Гоголь (сам, изначальный) находился во Франкфурте-на-Майне, куда он приехал 10 июня из Неаполя, заглянув по дороге в Рим, Флоренцию, Геную и Париж. Во Франкфурте он остановился у Жуковского. В гостях жил не праздно – день и ночь писал письма, трудился над одним особенным произведением, у которого еще не было заглавия. Дел было много, и дела были важными. Белинский, Россия обрушились с жестокой критикой на «Выбранные места из переписки с друзьями». Нужно было ответить всем – и Белинскому, и России – на злые укоры и ядовитые упреки. И Гоголь отвечал. Тому – в отдельном письме. Той – в специальном произведении, заглавие которому («Авторская исповедь») дал уже не автор, а Степан Шевырев, редактировавший «Сочинения Н. В. Гоголя, найденные после его смерти».
Важным ли было среди этих дел дело о другом Гоголе, установить нетрудно. Дело было наиважнейшим.
20 июня 1847 года Гоголь отправил из Франкфурта-на-Майне в Санкт-Петербург письмо. Оно было адресовано его высокоблагородию Николаю Яковлевичу Прокоповичу – кадетскому учителю, отцу шестерых детей и поэту, драгоценному для русской литературы, впрочем, не книжечкой «Стихотворения» (СПб., 1858, изд-е Н. В. Гербеля), а тем, что он исполнял в России чрезвычайные гоголевские поручения, которые требовали, как правило, отодвинуть в сторону все обыкновенные прокоповичские заботы.

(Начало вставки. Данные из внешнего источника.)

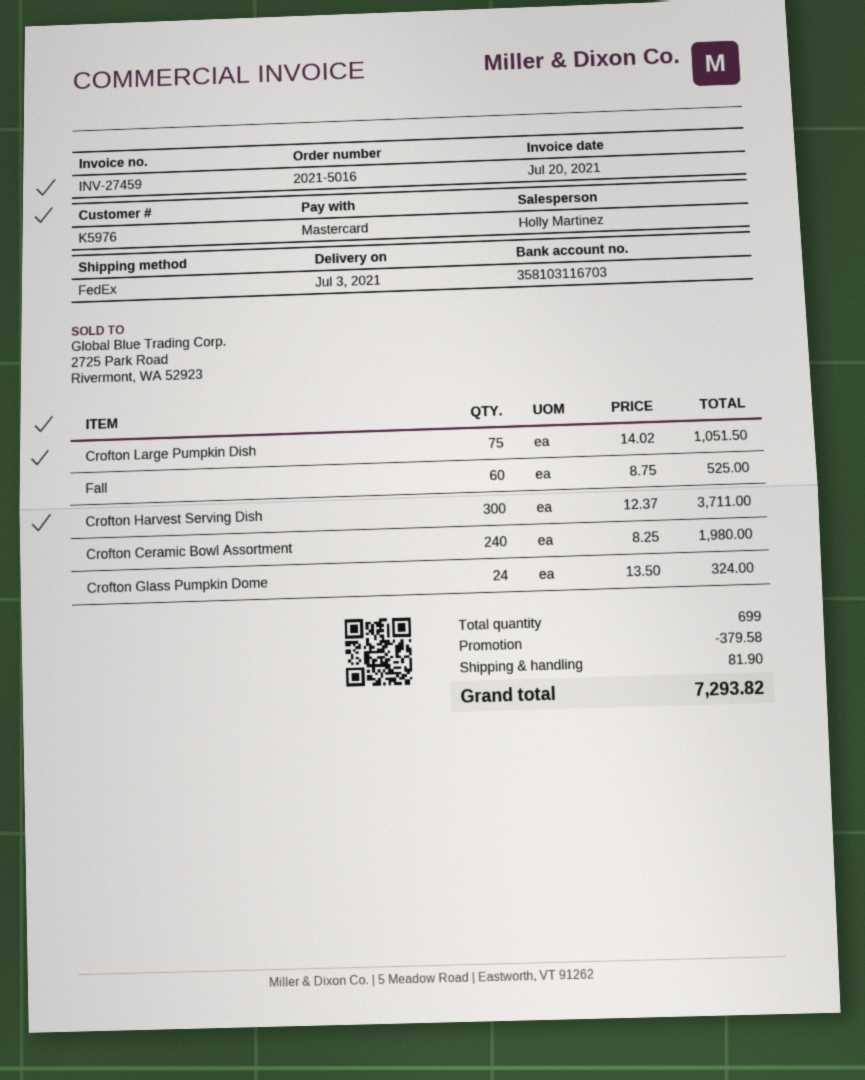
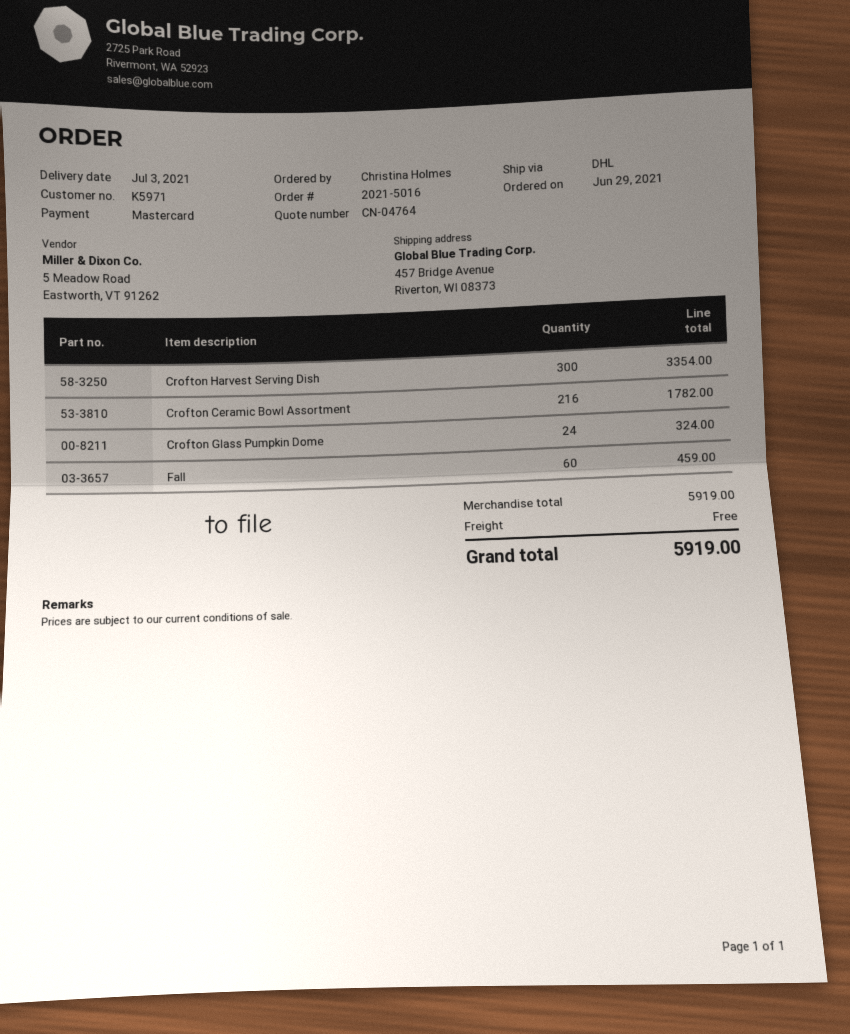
customer number: K5976 -> K5971
shipping method: FedEx -> DHL
Crofton Large Pumpkin Dish: 75 for 1051.50 -> none
Fall: 60 for 525.00 -> 60 for 459.00
Crofton Harvest Serving Dish: 300 for 3711.00 -> 300 for 3354.00
Crofton Ceramic Bowl Assortment: 240 for 1980.00 -> 216 for 1782.00
discount: 379.58 -> none
shipping: 81.90 -> 0.00
total: 7293.82 -> 5919.00

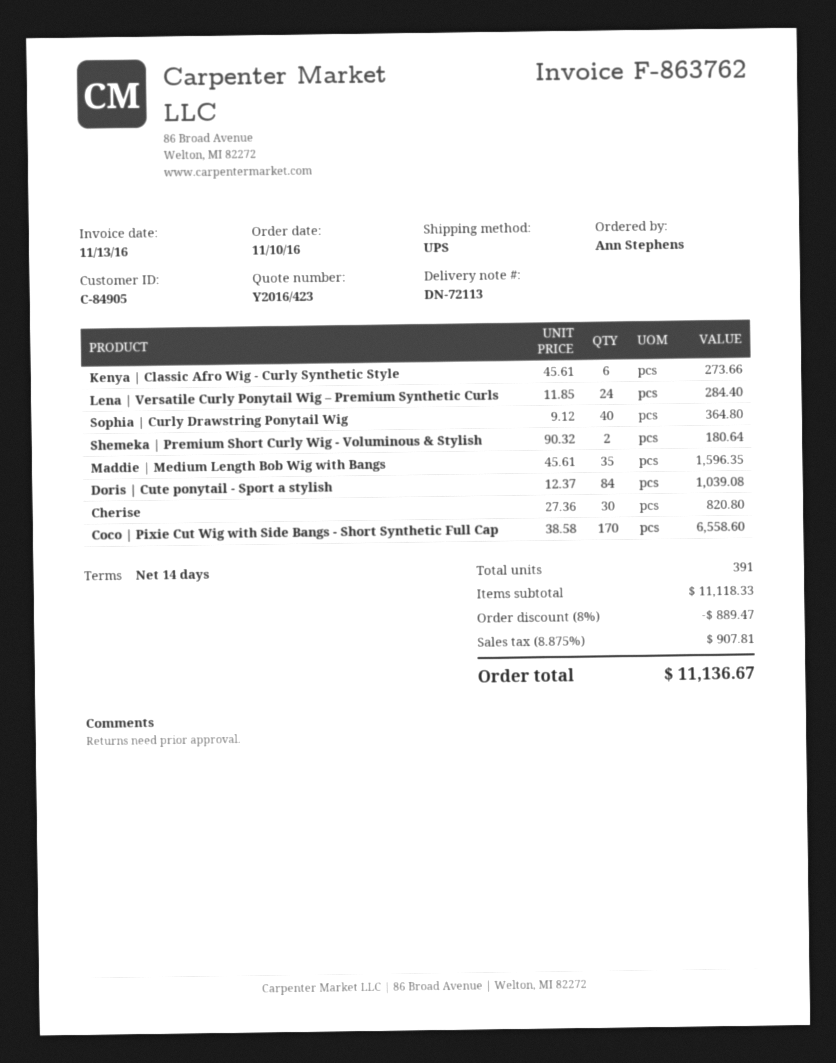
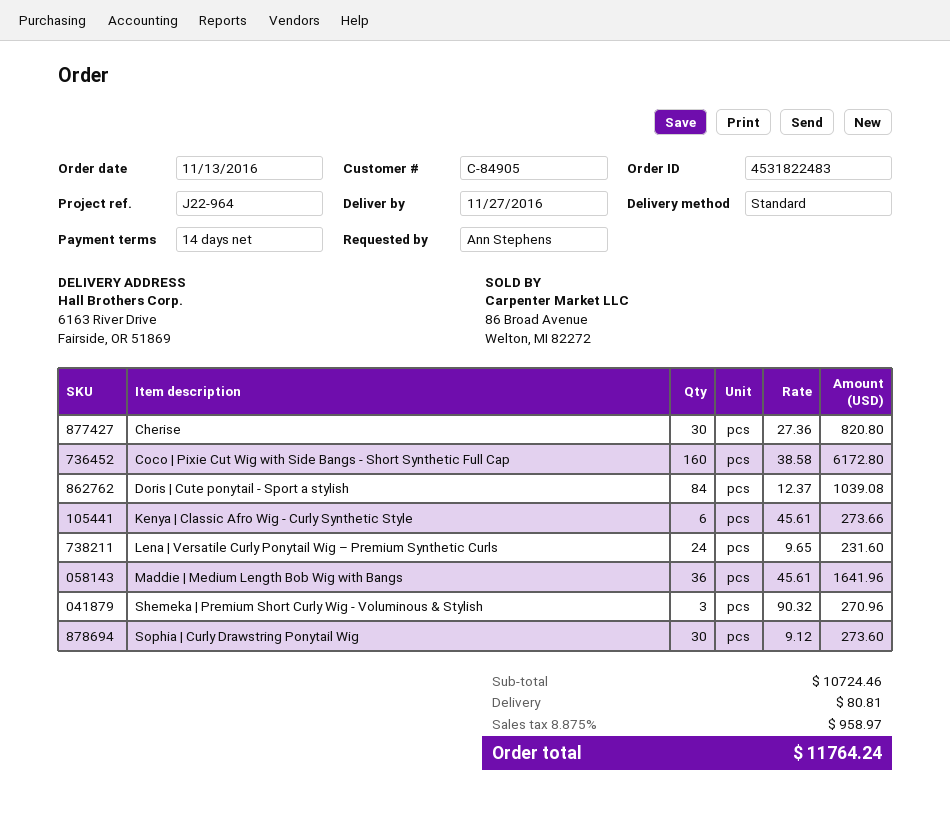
order date: 2016-11-10 -> 2016-11-13
shipping method: UPS -> standard
Lena | Versatile Curly Ponytail Wig – Premium Synthetic Curls: 24 x 11.85 = 284.40 -> 24 x 9.65 = 231.60
Sophia | Curly Drawstring Ponytail Wig: 40 x 9.12 = 364.80 -> 30 x 9.12 = 273.60
Shemeka | Premium Short Curly Wig - Voluminous & Stylish: 2 x 90.32 = 180.64 -> 3 x 90.32 = 270.96
Maddie | Medium Length Bob Wig with Bangs: 35 x 45.61 = 1596.35 -> 36 x 45.61 = 1641.96
Coco | Pixie Cut Wig with Side Bangs - Short Synthetic Full Cap: 170 x 38.58 = 6558.60 -> 160 x 38.58 = 6172.80
subtotal: 11118.33 -> 10724.46
discount: 8% = 889.47 -> none
shipping: none -> 80.81
tax: 8.875% = 907.81 -> 8.875% = 958.97
total: 11136.67 -> 11764.24

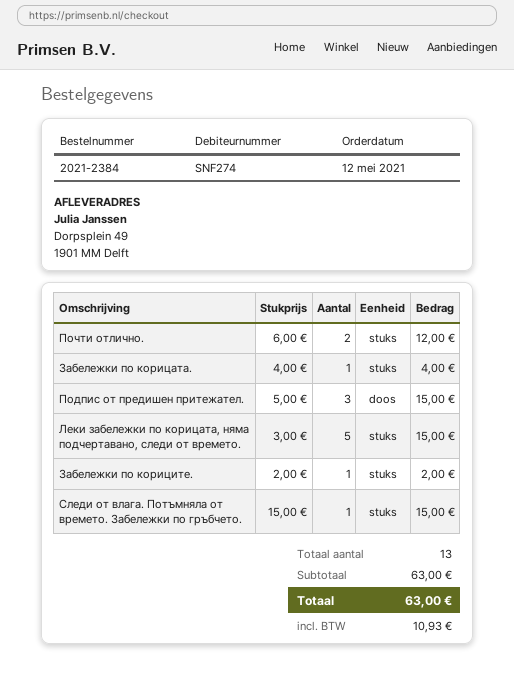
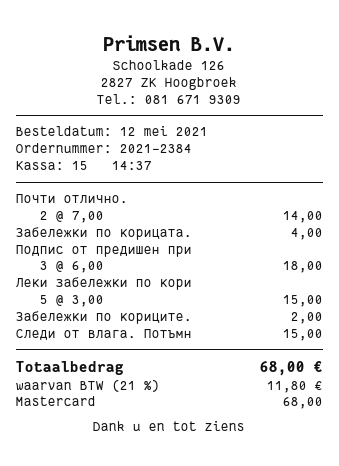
Почти отлично.: 2 x 6.00 = 12.00 -> 2 x 7.00 = 14.00
Подпис от предишен притежател.: 3 x 5.00 = 15.00 -> 3 x 6.00 = 18.00
tax: 10.93 -> 11.80
total: 63.00 -> 68.00

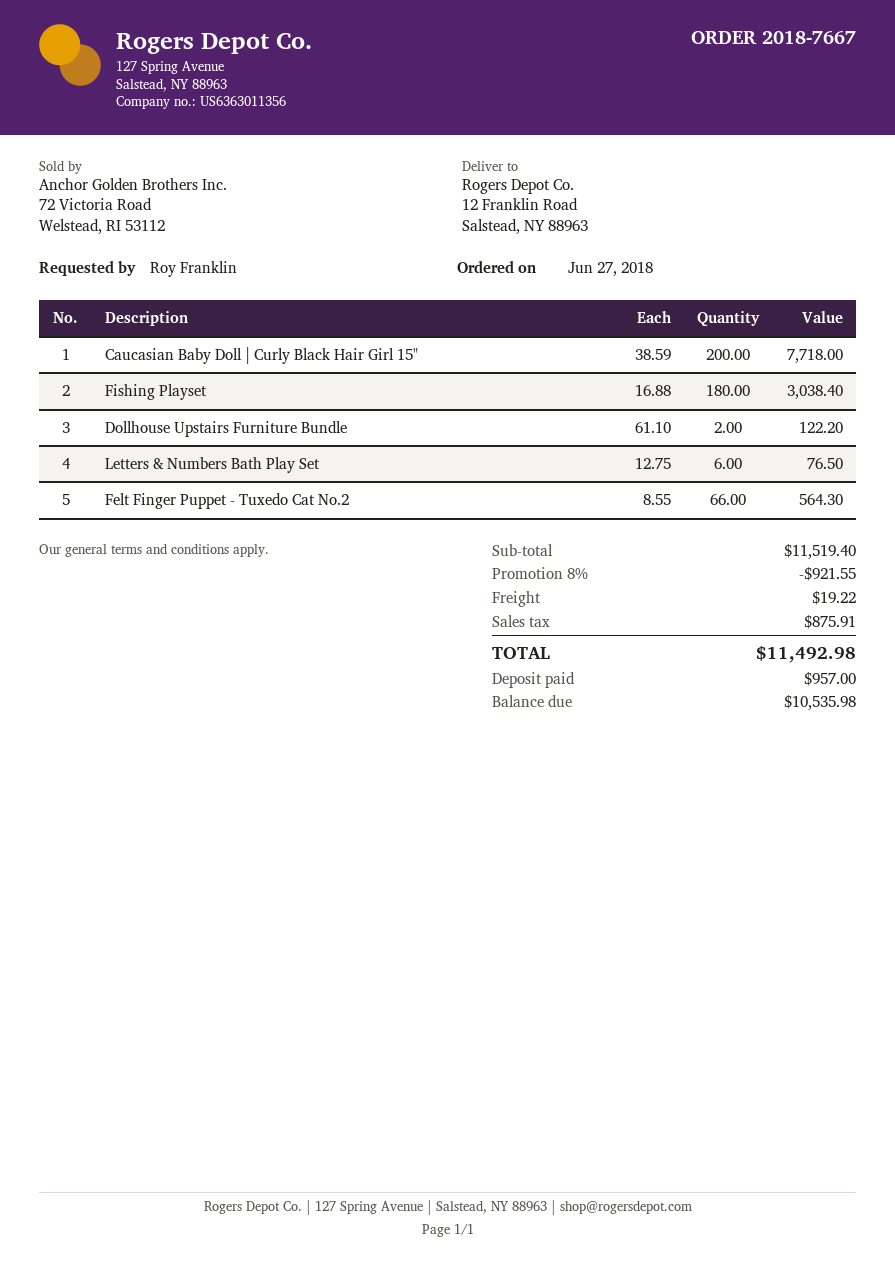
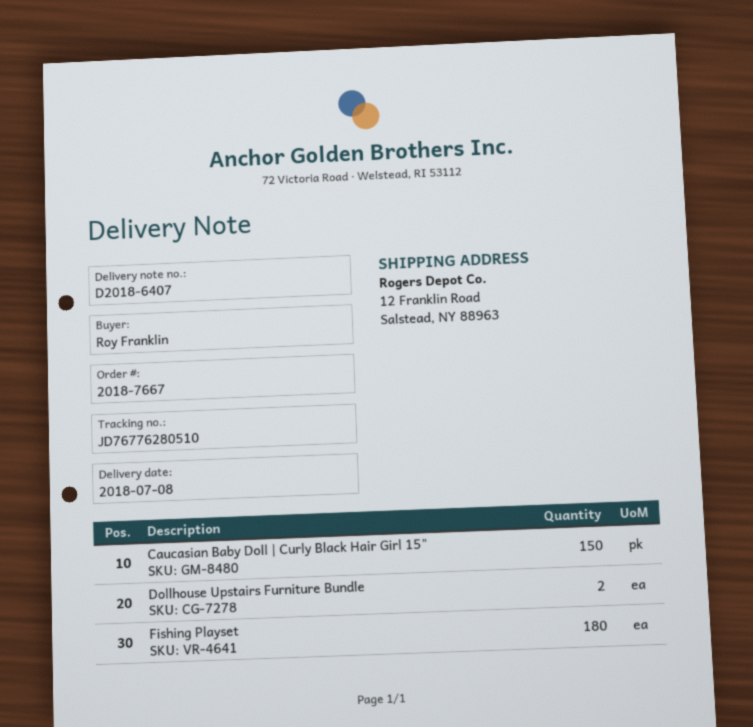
Caucasian Baby Doll | Curly Black Hair Girl 15": 200 -> 150
Letters & Numbers Bath Play Set: 6 -> none
Felt Finger Puppet - Tuxedo Cat No.2: 66 -> none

Письмо было не рядовым – напротив, оно было самым главным из всех многочисленных писем, созданных Гоголем в это германское лето на квартире поэта Жуковского в доме аптекаря Петера Зальцведеля на левом берегу Майна.
Отправленное вслед за пробной, в несколько строк, запиской, которая должна была всего лишь проверить, не изменился ли петербургский адрес Красненького (таково было прозвище Прокоповича, полученное им в гимназическом отрочестве от Гоголя за всегдашний румянец на круглых щеках), это письмо окончательно разрушало стену взаимного отчуждения, вставшую между друзьями осенью 1843 года. Не имеет значения, кто виноват был в размолвке. Красненький слишком халатно исполнил возложенное на него поручение выпустить в свет первое полное собрание сочинений Гоголя в 4-х томах. Мало того, что он истратил на издание пятитысячного тиража 17 тысяч рублей ассигнациями, тогда как можно было уложиться в восемь, он еще малодушно скрывал, что нанятая им жуликоватая типография «Бородин и Ко» напечатала множество контрафактных экземпляров «Мертвых душ» и бойко сбывала их по бросовым ценам книготорговцам обеих столиц, блокируя тем самым продажу легального тиража. Гоголь же в свою очередь слишком методично подвергал гимназического товарища в письмах словесным экзекуциям – за всё: и за то, что «не сказал о подлостях типографии», и за то, что «подлец типографщик дал мерзкую бумагу», и за то, что «буквы тоже подлые», – Прокопович в итоге обиженно замолчал на годы. Значение имеет другое обстоятельство. Франкфуртское письмо не только склеивало трещину, которую дала старинная дружба Николая Васильевича и Николая Яковлевича. Оно восстанавливало и саму структуру дружеских отношений – тоже старинную: Гоголь поручает – Красненький исполняет.